##### Provided data #####

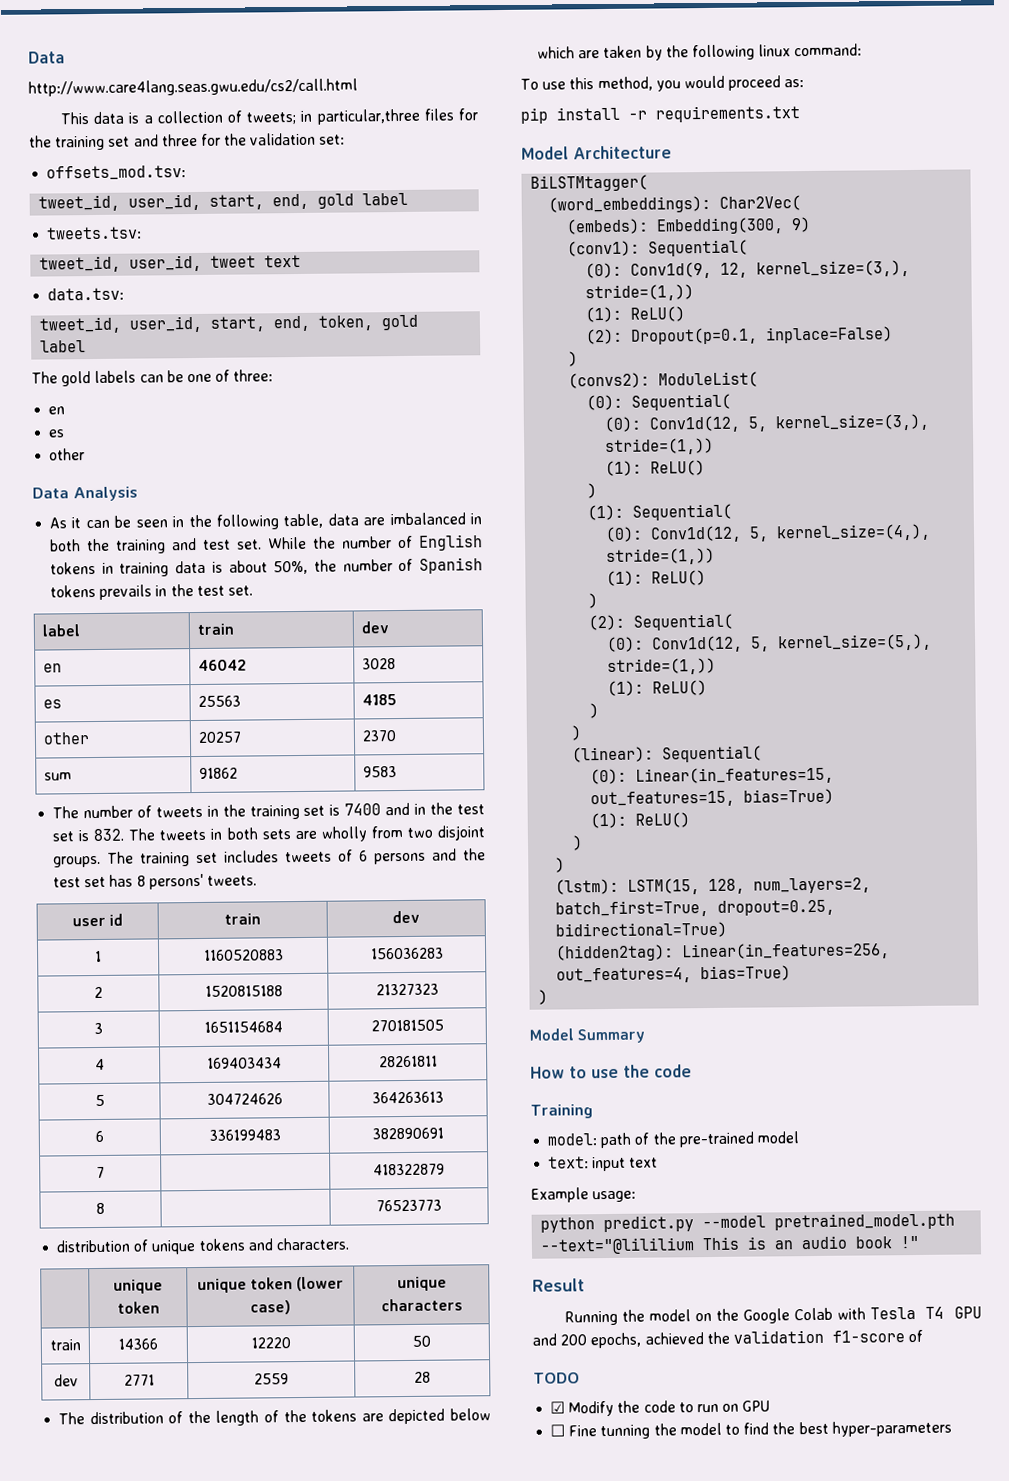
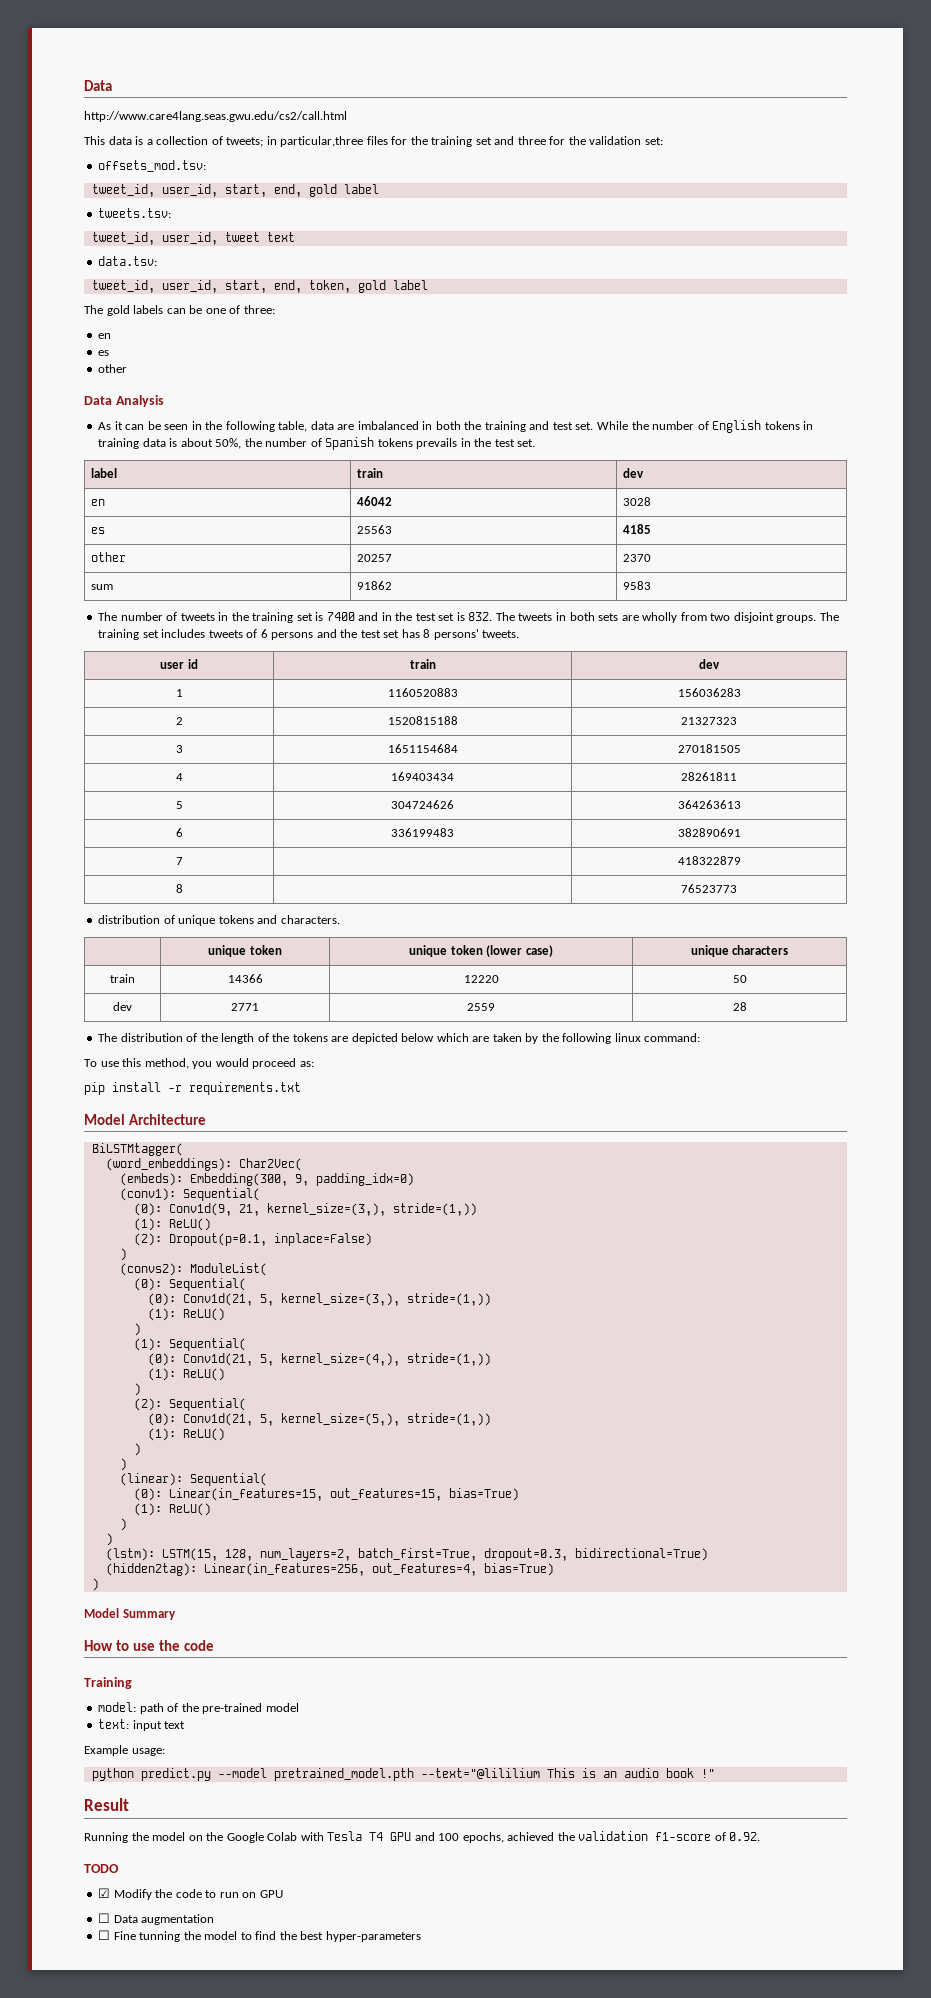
[791,216,812,233] 9) -> [294,1173,414,1186] 9, padding_idx=0)
[720,262,749,278] 12, -> [238,1204,260,1216] 21,
[649,415,741,433] Conv1d(12, -> [182,1293,253,1306] Conv1d(21,
[650,525,743,543] Conv1d(12, -> [182,1353,253,1366] Conv1d(21,
[651,635,744,653] Conv1d(12, -> [182,1413,253,1426] Conv1d(21,
[717,899,836,916] dropout=0.25, -> [483,1548,568,1561] dropout=0.3,
[560,1334,588,1346] 200 -> [438,1833,460,1841] 100
(924, 1336) none -> [729,1832,761,1841] 0.92.
(771, 1406) none -> [98,1913,215,1925] // ☐ Data augmentation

#####

Search the data above for the string "none" and return every line that has it.

Response to the task >>
(924, 1336) none -> [729,1832,761,1841] 0.92.
(771, 1406) none -> [98,1913,215,1925] // ☐ Data augmentation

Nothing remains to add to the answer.